Personal information
- Date of birth: 27 February 1986 (age 39)
- Place of birth: Maribor, SFR Yugoslavia
- Height: 1.80 m (5 ft 11 in)
- Position(s): Forward

Youth career
- 0000–2004: Maribor

Senior career*
- Years: Team / Apps / (Gls)
- 2003–2006: Maribor / 58 / (14)
- 2006–2007: Çaykur Rizespor / 12 / (0)
- 2007–2012: Maribor / 98 / (29)
- 2010: → Krylia Sovetov (loan) / 6 / (0)
- 2011: → Willem II (loan) / 5 / (0)
- 2012: Mura 05 / 34 / (8)
- 2013–2014: Kapfenberger SV / 29 / (2)
- 2013: → Kapfenberger SV II / 5 / (3)
- 2014: Radnički Niš / 6 / (0)
- 2014–2015: Rudar Velenje / 29 / (9)
- 2015: Chojniczanka Chojnice / 11 / (1)
- 2016–2017: ASK Voitsberg / 38 / (15)
- 2017–2018: SV Gralla / 29 / (13)
- Total:  / 360 / (94)

International career
- 2001: Slovenia U15 / 5 / (4)
- 2004: Slovenia U18 / 1 / (0)
- 2004–2007: Slovenia U20 / 4 / (0)
- 2006–2007: Slovenia U21 / 9 / (0)

= Dragan Jelić =

Slovenian footballer

Dragan Jelić (born 27 February 1986) is a Slovenian former professional footballer who played as a forward.

==Club career==
Jelić started his career in the youth teams of Maribor where he signed his first professional contract. For a short period of time he also played for Çaykur Rizespor in the Turkish Super Lig before he returned home to Maribor. His best season at the club was 2009–10 when he scored 15 goals in the 1. SNL and was the best club goalscorer of the season.
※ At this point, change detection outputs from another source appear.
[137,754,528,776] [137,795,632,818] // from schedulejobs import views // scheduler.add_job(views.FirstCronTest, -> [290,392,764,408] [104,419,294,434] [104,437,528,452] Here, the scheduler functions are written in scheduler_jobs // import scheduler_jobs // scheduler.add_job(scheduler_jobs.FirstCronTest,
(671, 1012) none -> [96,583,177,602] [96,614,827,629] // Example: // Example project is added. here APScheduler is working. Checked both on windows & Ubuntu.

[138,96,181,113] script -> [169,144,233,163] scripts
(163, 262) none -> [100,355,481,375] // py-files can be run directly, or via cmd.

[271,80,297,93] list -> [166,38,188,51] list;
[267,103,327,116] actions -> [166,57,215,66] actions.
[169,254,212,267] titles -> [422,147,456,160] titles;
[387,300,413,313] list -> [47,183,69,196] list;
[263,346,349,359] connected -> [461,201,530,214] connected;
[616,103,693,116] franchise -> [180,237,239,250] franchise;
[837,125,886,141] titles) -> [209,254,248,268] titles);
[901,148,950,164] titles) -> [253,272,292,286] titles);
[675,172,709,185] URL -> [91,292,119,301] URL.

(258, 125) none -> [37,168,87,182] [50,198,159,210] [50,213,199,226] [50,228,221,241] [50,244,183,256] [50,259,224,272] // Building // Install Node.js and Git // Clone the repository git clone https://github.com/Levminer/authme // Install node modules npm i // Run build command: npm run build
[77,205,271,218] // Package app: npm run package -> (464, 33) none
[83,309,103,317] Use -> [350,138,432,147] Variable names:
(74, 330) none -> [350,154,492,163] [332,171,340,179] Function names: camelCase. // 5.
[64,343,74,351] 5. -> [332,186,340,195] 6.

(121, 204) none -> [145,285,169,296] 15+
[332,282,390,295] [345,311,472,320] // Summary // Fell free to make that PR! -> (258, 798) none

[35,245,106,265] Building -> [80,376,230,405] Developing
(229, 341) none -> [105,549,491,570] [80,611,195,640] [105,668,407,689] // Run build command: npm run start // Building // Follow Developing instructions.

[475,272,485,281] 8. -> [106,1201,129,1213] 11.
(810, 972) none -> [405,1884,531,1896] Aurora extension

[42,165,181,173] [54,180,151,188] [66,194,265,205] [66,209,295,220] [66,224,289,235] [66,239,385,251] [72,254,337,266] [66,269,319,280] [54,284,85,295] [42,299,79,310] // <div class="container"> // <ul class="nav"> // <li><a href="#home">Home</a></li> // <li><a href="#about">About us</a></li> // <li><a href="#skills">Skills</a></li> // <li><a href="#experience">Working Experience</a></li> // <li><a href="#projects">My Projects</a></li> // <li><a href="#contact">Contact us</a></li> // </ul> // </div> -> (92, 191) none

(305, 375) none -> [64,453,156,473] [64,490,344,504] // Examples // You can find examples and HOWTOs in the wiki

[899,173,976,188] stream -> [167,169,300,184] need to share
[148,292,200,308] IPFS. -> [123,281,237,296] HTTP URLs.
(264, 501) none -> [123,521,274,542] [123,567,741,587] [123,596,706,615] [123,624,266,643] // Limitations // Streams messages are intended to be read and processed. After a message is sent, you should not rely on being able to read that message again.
In the first half of 2011 he played for Willem II on loan, returning to Maribor in summer 2011, where he stayed until February 2012.

During the winter break of the 2013–14 season, he left Austrian side Kapfenberger SV and joined Serbian top division side Radnički Niš.